Nothing is to be altered. Print each record in full.

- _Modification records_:
☆ ☆ ☆ ☆ ☆

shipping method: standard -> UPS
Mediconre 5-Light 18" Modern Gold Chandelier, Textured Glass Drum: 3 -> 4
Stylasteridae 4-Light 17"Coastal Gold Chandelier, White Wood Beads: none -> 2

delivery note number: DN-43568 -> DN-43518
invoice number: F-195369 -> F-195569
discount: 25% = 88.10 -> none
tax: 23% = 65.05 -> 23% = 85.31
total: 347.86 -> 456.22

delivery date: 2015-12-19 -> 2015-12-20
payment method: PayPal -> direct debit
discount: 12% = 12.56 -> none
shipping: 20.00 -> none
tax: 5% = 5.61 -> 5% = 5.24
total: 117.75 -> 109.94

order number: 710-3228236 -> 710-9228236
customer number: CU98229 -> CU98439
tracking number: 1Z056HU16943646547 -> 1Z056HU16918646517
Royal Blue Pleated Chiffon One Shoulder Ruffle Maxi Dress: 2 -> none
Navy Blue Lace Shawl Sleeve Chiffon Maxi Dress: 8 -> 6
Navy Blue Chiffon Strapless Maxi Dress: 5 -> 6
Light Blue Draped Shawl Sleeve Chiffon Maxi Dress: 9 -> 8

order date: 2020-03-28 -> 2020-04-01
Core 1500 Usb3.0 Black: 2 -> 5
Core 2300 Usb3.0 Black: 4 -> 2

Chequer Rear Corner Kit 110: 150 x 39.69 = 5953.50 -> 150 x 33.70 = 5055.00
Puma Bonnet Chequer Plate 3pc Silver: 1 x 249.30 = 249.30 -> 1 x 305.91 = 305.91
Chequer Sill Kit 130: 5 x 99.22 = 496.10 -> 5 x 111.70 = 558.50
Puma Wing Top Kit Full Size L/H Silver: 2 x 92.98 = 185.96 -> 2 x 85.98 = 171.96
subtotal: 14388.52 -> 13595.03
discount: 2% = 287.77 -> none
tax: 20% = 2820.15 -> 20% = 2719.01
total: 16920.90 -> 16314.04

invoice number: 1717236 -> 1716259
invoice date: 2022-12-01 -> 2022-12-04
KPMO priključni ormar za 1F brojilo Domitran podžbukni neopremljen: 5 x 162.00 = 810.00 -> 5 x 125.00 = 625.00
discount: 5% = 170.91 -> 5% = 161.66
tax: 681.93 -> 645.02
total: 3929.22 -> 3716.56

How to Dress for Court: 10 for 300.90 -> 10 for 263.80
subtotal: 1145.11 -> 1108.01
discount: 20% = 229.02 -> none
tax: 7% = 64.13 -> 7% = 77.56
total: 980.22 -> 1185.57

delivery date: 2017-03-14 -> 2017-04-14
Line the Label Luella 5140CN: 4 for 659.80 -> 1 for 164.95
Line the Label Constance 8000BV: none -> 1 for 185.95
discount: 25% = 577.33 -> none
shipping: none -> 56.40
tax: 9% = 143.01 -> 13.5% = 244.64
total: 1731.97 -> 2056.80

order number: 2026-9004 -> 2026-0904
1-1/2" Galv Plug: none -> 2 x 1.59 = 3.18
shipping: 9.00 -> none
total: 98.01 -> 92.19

☆ ☆ ☆ ☆ ☆

- _RESPONSE TO THE TASK_:
shipping method: standard -> UPS
Mediconre 5-Light 18" Modern Gold Chandelier, Textured Glass Drum: 3 -> 4
Stylasteridae 4-Light 17"Coastal Gold Chandelier, White Wood Beads: none -> 2

delivery note number: DN-43568 -> DN-43518
invoice number: F-195369 -> F-195569
discount: 25% = 88.10 -> none
tax: 23% = 65.05 -> 23% = 85.31
total: 347.86 -> 456.22

delivery date: 2015-12-19 -> 2015-12-20
payment method: PayPal -> direct debit
discount: 12% = 12.56 -> none
shipping: 20.00 -> none
tax: 5% = 5.61 -> 5% = 5.24
total: 117.75 -> 109.94

order number: 710-3228236 -> 710-9228236
customer number: CU98229 -> CU98439
tracking number: 1Z056HU16943646547 -> 1Z056HU16918646517
Royal Blue Pleated Chiffon One Shoulder Ruffle Maxi Dress: 2 -> none
Navy Blue Lace Shawl Sleeve Chiffon Maxi Dress: 8 -> 6
Navy Blue Chiffon Strapless Maxi Dress: 5 -> 6
Light Blue Draped Shawl Sleeve Chiffon Maxi Dress: 9 -> 8

order date: 2020-03-28 -> 2020-04-01
Core 1500 Usb3.0 Black: 2 -> 5
Core 2300 Usb3.0 Black: 4 -> 2

Chequer Rear Corner Kit 110: 150 x 39.69 = 5953.50 -> 150 x 33.70 = 5055.00
Puma Bonnet Chequer Plate 3pc Silver: 1 x 249.30 = 249.30 -> 1 x 305.91 = 305.91
Chequer Sill Kit 130: 5 x 99.22 = 496.10 -> 5 x 111.70 = 558.50
Puma Wing Top Kit Full Size L/H Silver: 2 x 92.98 = 185.96 -> 2 x 85.98 = 171.96
subtotal: 14388.52 -> 13595.03
discount: 2% = 287.77 -> none
tax: 20% = 2820.15 -> 20% = 2719.01
total: 16920.90 -> 16314.04

invoice number: 1717236 -> 1716259
invoice date: 2022-12-01 -> 2022-12-04
KPMO priključni ormar za 1F brojilo Domitran podžbukni neopremljen: 5 x 162.00 = 810.00 -> 5 x 125.00 = 625.00
discount: 5% = 170.91 -> 5% = 161.66
tax: 681.93 -> 645.02
total: 3929.22 -> 3716.56

How to Dress for Court: 10 for 300.90 -> 10 for 263.80
subtotal: 1145.11 -> 1108.01
discount: 20% = 229.02 -> none
tax: 7% = 64.13 -> 7% = 77.56
total: 980.22 -> 1185.57

delivery date: 2017-03-14 -> 2017-04-14
Line the Label Luella 5140CN: 4 for 659.80 -> 1 for 164.95
Line the Label Constance 8000BV: none -> 1 for 185.95
discount: 25% = 577.33 -> none
shipping: none -> 56.40
tax: 9% = 143.01 -> 13.5% = 244.64
total: 1731.97 -> 2056.80

order number: 2026-9004 -> 2026-0904
1-1/2" Galv Plug: none -> 2 x 1.59 = 3.18
shipping: 9.00 -> none
total: 98.01 -> 92.19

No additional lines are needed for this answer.